Many gospel songs emerged from traditional church hymns. Over time, the gospel began incorporating traits of secular music—particularly country music, blues, and ragtime—which made the music as entertaining as it was reverent. Gospel's relationship with secular music ran in both directions; many gospel singers and soloists began their musical journeys singing in church before transitioning to popular music. Gospel artists including Little Richard and Aretha Franklin helped shape the sound of R&B and rock 'n' roll.

Gospel music has deeply influenced American popular culture from its eighteenth-century origins to the present day. Like the Latest gospel songs

 

•         Anglican roots: Some of the most famous contemporary gospel songs, including "Amazing Grace" and "Rock of Ages," began as hymnal songs in the eighteenth-century Anglican church. These hymns would later be set to the melodies we know today.

•         Defined in the nineteenth century: The phrase "gospel music" appears to have first been printed in 1874, when composer and Baptist evangelist Philip Bliss published Gospel Songs: A Choice Collection of Hymns and Tunes. The word "gospel" referred to the Biblical message of Jesus Christ as the son of God. The published music was generally catchier and more accessible than most church hymns of the era.

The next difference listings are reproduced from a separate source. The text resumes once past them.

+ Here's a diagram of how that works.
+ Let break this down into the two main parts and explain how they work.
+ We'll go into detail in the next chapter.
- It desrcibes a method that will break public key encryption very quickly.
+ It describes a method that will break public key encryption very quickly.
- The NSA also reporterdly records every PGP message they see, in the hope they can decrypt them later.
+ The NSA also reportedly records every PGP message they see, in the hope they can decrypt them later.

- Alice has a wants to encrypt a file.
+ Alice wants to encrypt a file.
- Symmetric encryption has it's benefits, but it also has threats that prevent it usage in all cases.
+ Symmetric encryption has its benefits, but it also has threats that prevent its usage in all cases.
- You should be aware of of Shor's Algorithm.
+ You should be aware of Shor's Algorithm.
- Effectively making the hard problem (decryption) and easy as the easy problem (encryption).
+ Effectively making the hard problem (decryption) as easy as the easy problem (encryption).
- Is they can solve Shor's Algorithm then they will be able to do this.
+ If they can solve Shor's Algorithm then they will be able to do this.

•         Country music and rural gospel: While Black American gospel music would eventually become the prevailing style, from the 1870s through the 1920s, gospel music centered around white churches and the country music tradition. (Latest Naija gospel music)

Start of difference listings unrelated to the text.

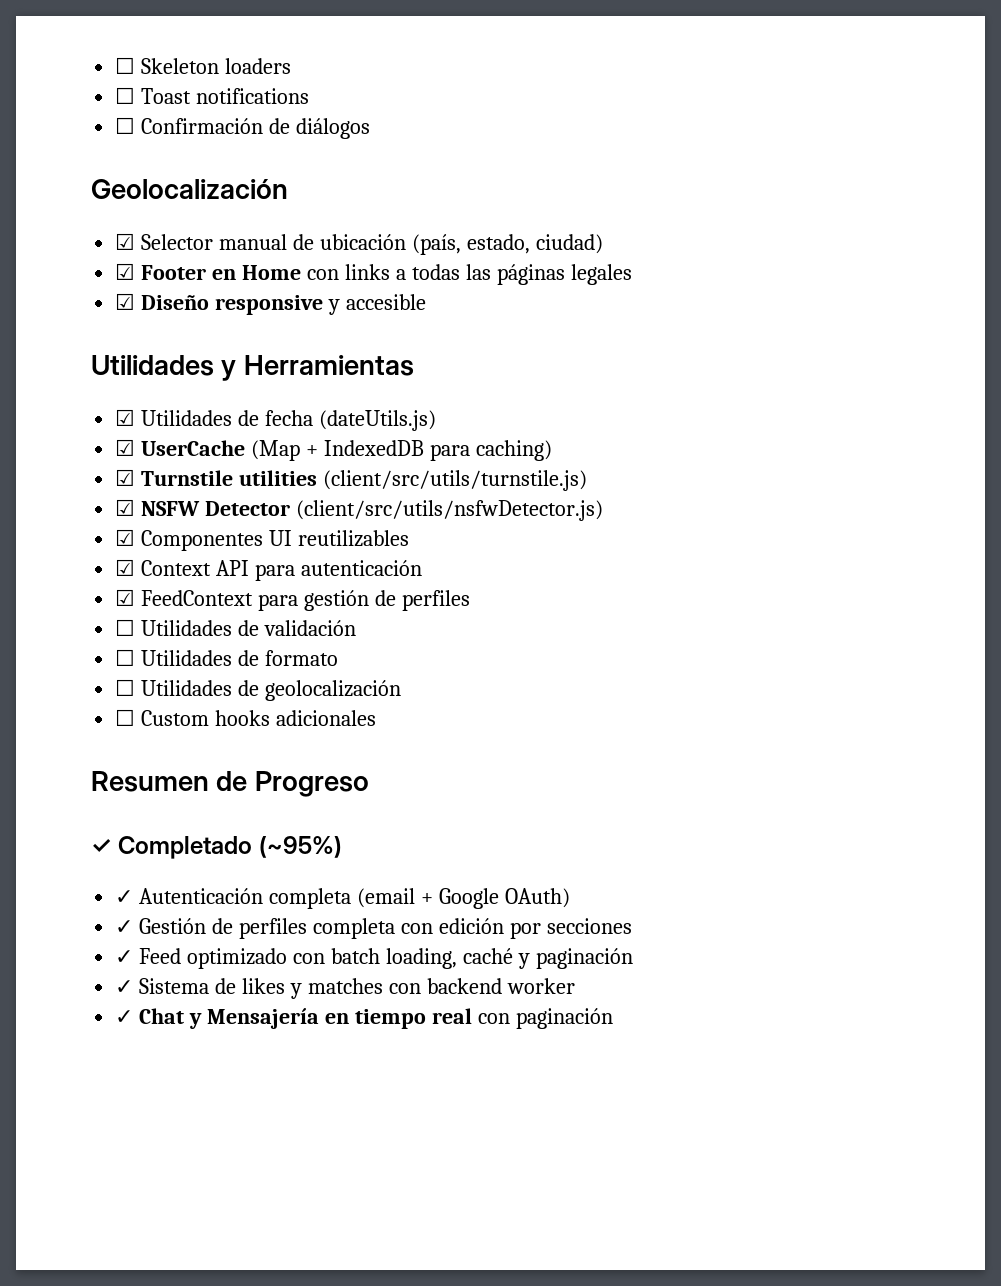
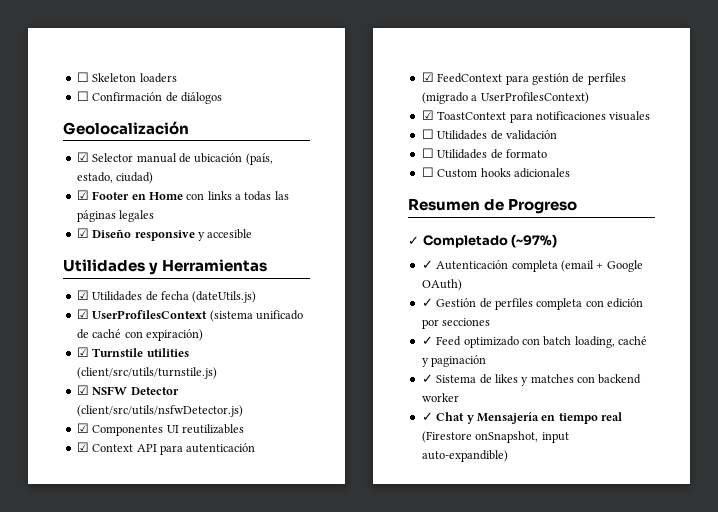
- ☐ Toast notifications
- ☑ UserCache (Map + IndexedDB para caching)
+ ☑ UserProfilesContext (sistema unificado de caché con expiración)
- ☑ FeedContext para gestión de perfiles
+ ☑ FeedContext para gestión de perfiles (migrado a UserProfilesContext)
+ ☑ ToastContext para notificaciones visuales
- ☐ Utilidades de geolocalización
- ✓ Completado (~95%)
+ ✓ Completado (~97%)
- ✓ Chat y Mensajería en tiempo real con paginación
+ ✓ Chat y Mensajería en tiempo real (Firestore onSnapshot, input auto-expandible)

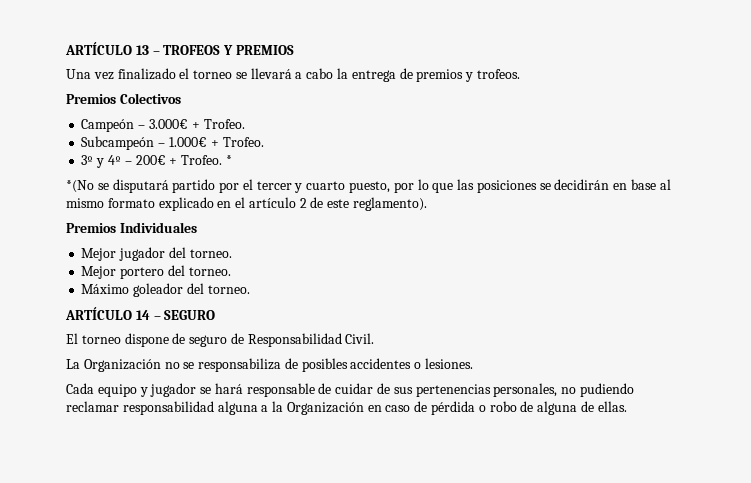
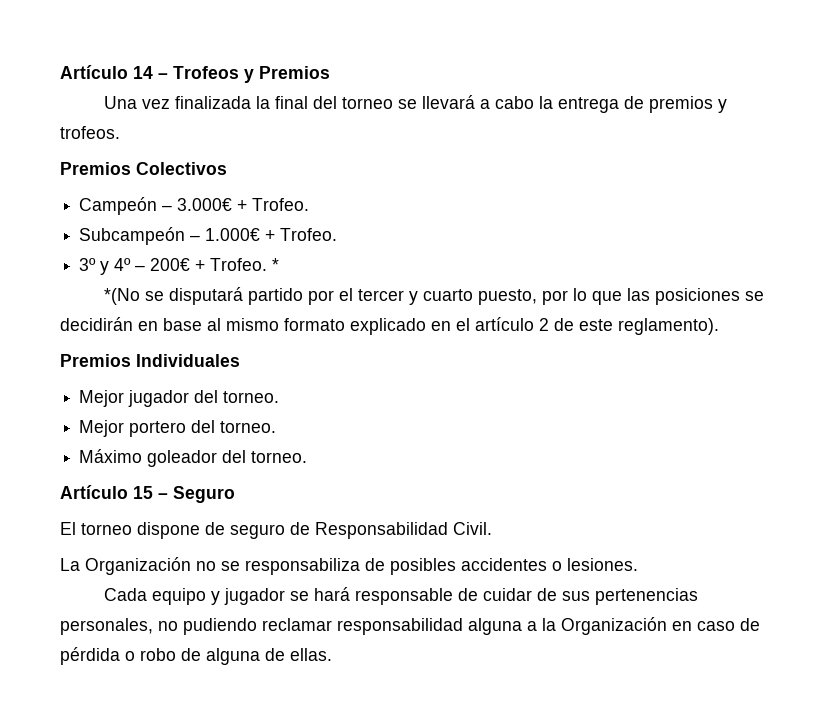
- ARTÍCULO 13 – TROFEOS Y PREMIOS
- Una vez finalizado el torneo se llevará a cabo la entrega de premios y trofeos.
+ Artículo 14 – Trofeos y Premios
+ Una vez finalizada la final del torneo se llevará a cabo la entrega de premios y trofeos.
- ARTÍCULO 14 – SEGURO
+ Artículo 15 – Seguro

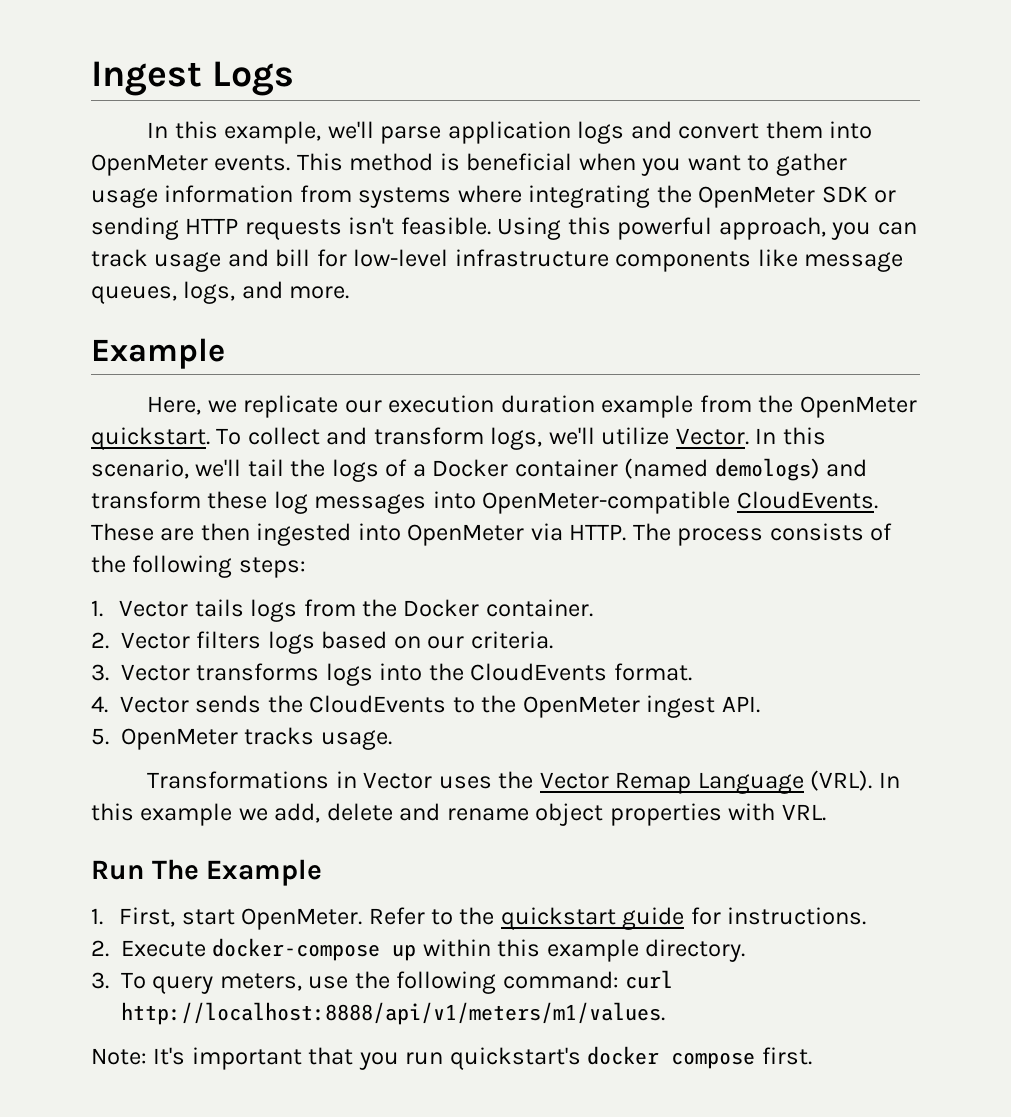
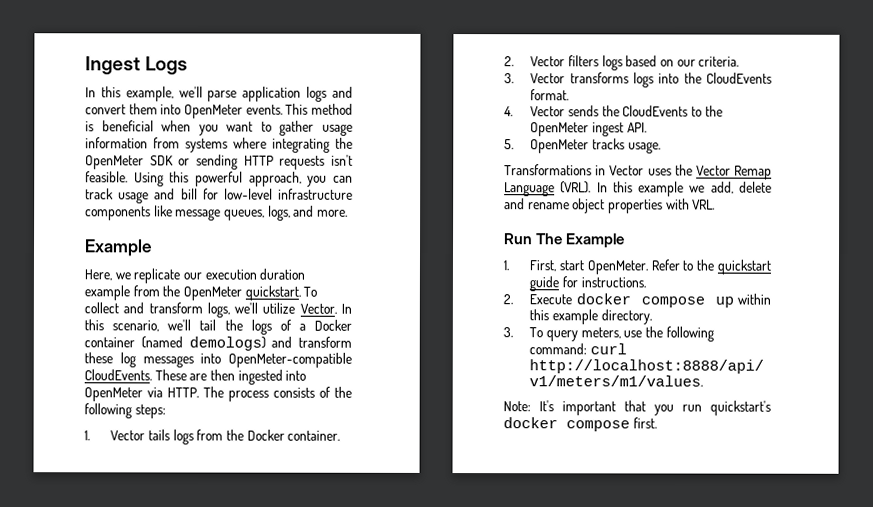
- 2. Execute docker-compose up within this example directory.
+ 2. Execute docker compose up within this example directory.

  Prominent gospel artists of the era included Ira D. Sankey, George F. Root, and the Carter Family.

•         Gospel in the Black church: Praise songs have long been a part of the Black church, and popular recordings of Black gospel music gained recognition in the 1920s and 1930s. Early Black American gospel stars included the Five Blind Boys of Mississippi, the Five Blind Boys of Alabama, Sister Rosetta Tharpe (an early progenitor of rock ‘n’ roll), and Arizona Dranes.

•         Formal gospel music publishing: Chicago musician Thomas A. Dorsey saw great potential in Black American gospel music, and in 1930, he began a publishing house dedicated to the art form. As a songwriter, Dorsey came to be known as the “Father of Gospel Music” and partnered with vocalist Mahalia Jackson to consciously usher gospel music into popular culture.

•         The golden age of gospel: Black gospel music reached its popular peak in the decades surrounding World War II. Vibrant gospel scenes emerged in cities touched by the Great Migration (the Black American emigration from the South to the North)—including New York, Chicago, Philadelphia, and Los Angeles. Major gospel stars of the era included Roberta Martin, Clara Ward, Pilgrim Travelers, Soul Stirrers, and the Reverend James Cleveland.

•         Crossover artists: By the 1950s and 1960s, many gospel artists began forays into mainstream secular music. Soul and R&B singers such as Little Richard, Aretha Franklin, and Sam Cooke all learned their trade-in Baptist and Pentecostal gospel choirs, which laid the foundation for secular R&B and rock music. Gospel music also deeply influenced the sound of soul in the 1960s. In more recent decades, artists like Kirk Franklin and Yolanda Adams have toggled back and forth between gospel and secular music, selling millions of records in the process.

•         Urban contemporary gospel: In the 1970s, artists like the Clark Sisters, Andrae Crouch, Edwin Hawkins, Yolanda Adams, and Kirk Franklin merged spiritual music with the popular styles of the time. Today’s gospel artists delve into new popular music styles such as hip-hop and contemporary R&B.